Technological Integration
AI-assisted ultrasound systems could be developed to shorten training periods.
Outcome Studies
Additional investigations should be conducted in multicentre cohorts to evaluate functional recovery and opioid dependence rates.
Conclusion
The ultrasound-guided PENG block redefines trauma analgesia from the following perspectives:
① Precision: The PENG block reduces opioid reliance by 68–85% in patients with hip fractures while sparing motor function.
② Safety: Complications are minimized (vascular injury <1%; LAST risk reduction 82%) through real-time visualization.
③ Versatility: The technique is effective for patients with hip/pelvic fractures with subtrochanteric limitations.
Despite resource constraints, the integration of the PENG block promises global outcome improvements.

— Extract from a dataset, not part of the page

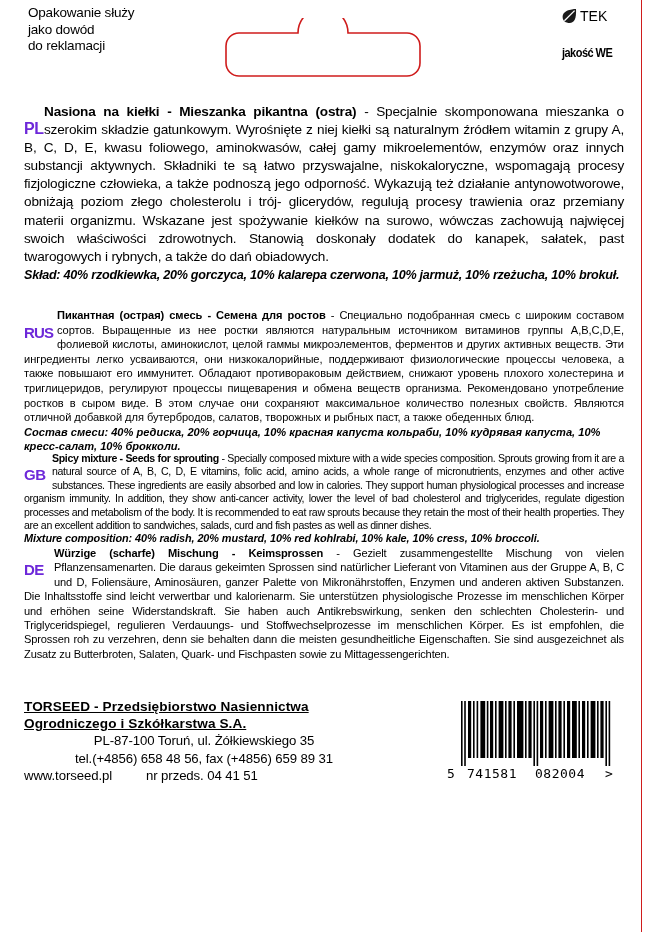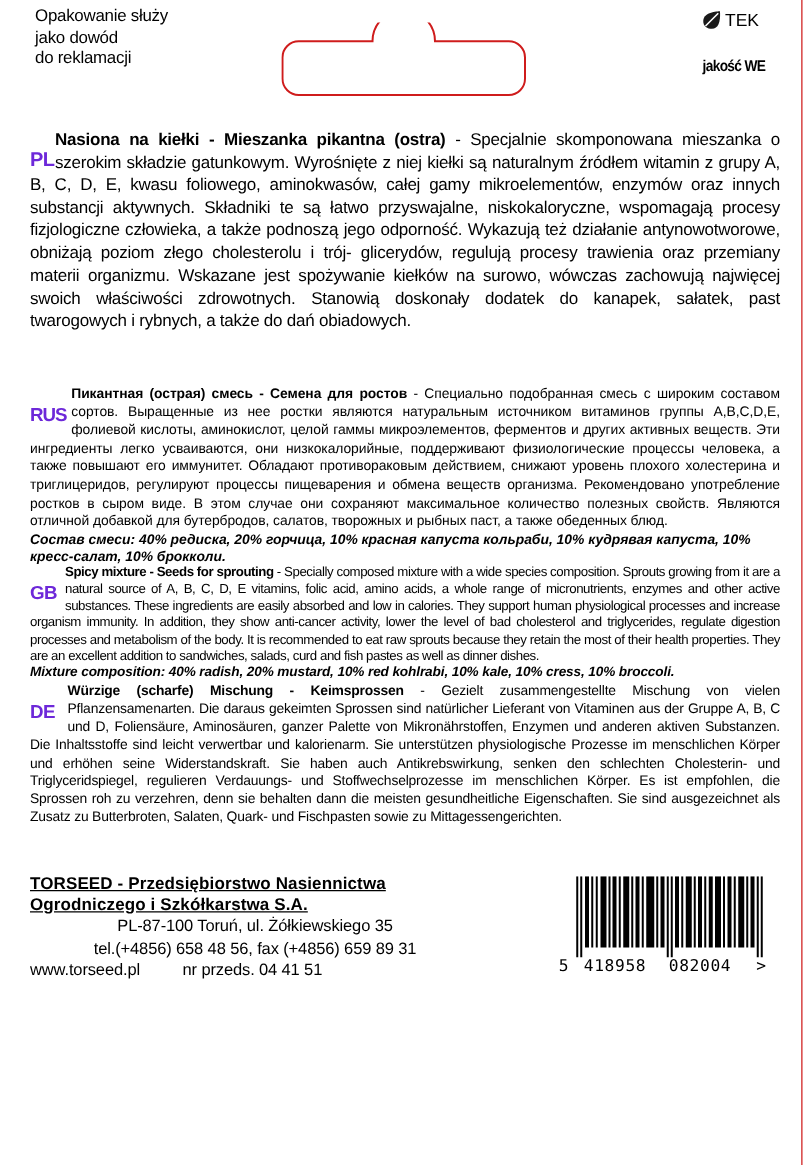"Skład: 40% rzodkiewka, 20% gorczyca," span.composition { html: none -> <span>Skład: 40% rzodkiewka, 20% gorczyca, 10% kalarepa czerwona, 10% jarmuż, 10% rzeżucha, 10% brokuł.</span> }
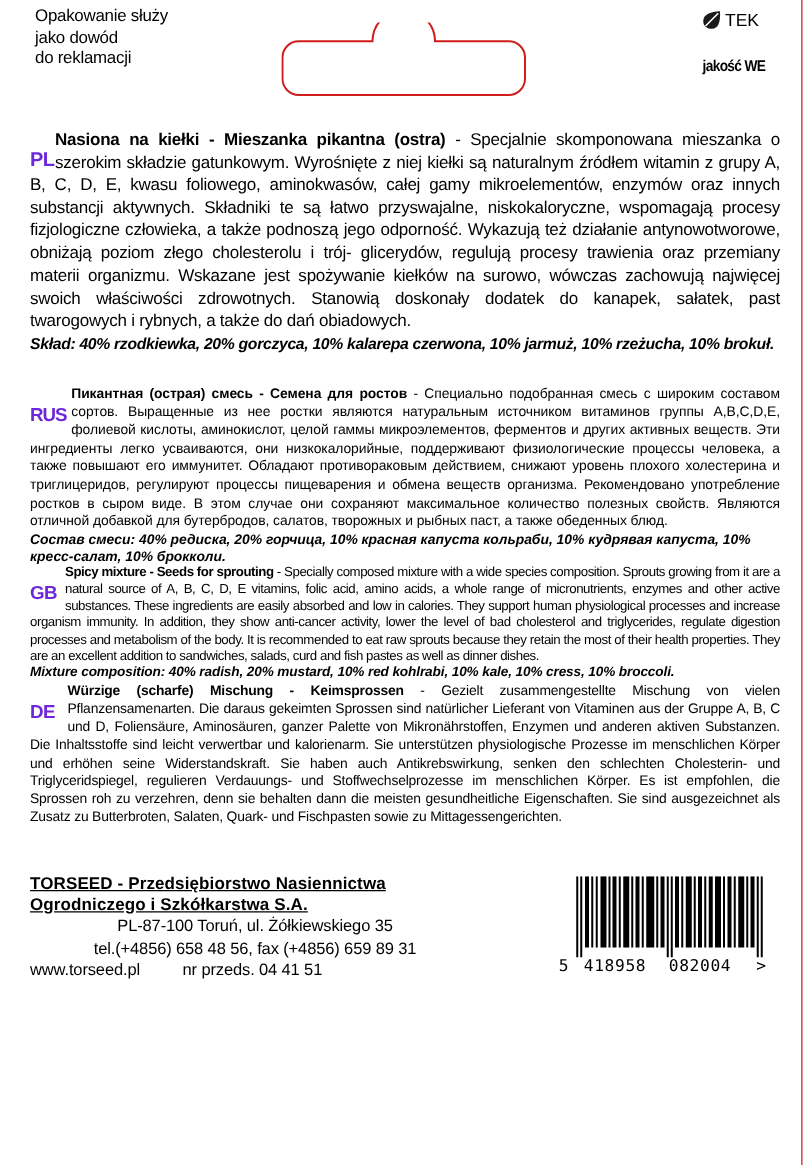"418958" span.bc-left { text: 418958 -> 741581 }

Multiple trials (eg, the PENGLISH trial) could aid in solidifying protocols.
Abbreviations
PENG, Pericapsular Nerve Group; FICB, Fascia Iliaca Compartment Block; FNB, Femoral Nerve Block; AIIS, Anterior Inferior Iliac Spine; IPE, Iliopubic Eminence; PT, Psoas Tendon; FA, Femoral Artery; LAST, Local Anaesthetic Systemic Toxicity; NRS, Numerical Rating Scale; US, Ultrasound; VAS, Visual Analogue Scale; ICU, Intensive Care Unit.
Data Sharing Statement
This manuscript is a review article and does not involve original data collection. Therefore, no datasets are available for sharing. All information and data cited in this review are publicly available in the referenced articles.
Ethics Approval and Informed Consent
This paper is a review article and does not involve original research with human participants or animals. Therefore, ethical approval and informed consent are not applicable. The review is based on existing published literature.
Consent for Publication
The authors declare that consent for publication has been obtained for any personal information, images, or data included in this paper, where applicable. No personal identifiers or sensitive information have been used without explicit consent.
Acknowledgments
I would like to sincerely thank my colleagues in the Department of Anaesthesiology at Heyuan People’s Hospital for their unwavering support and invaluable contributions during the preparation of this article. I am also deeply grateful to my family, who have always provided me with encouragement and understanding. Their support has been the source of strength throughout my entire research process.
Funding
This review was funded by the Guangdong Provincial Medical Science and Technology Research Fund (2024HY-A3005) and the High-level Hospital Construction Research Project of Heyuan People’s Hospital (YNKT202208).
Disclosure
The authors declare that they have no competing interests.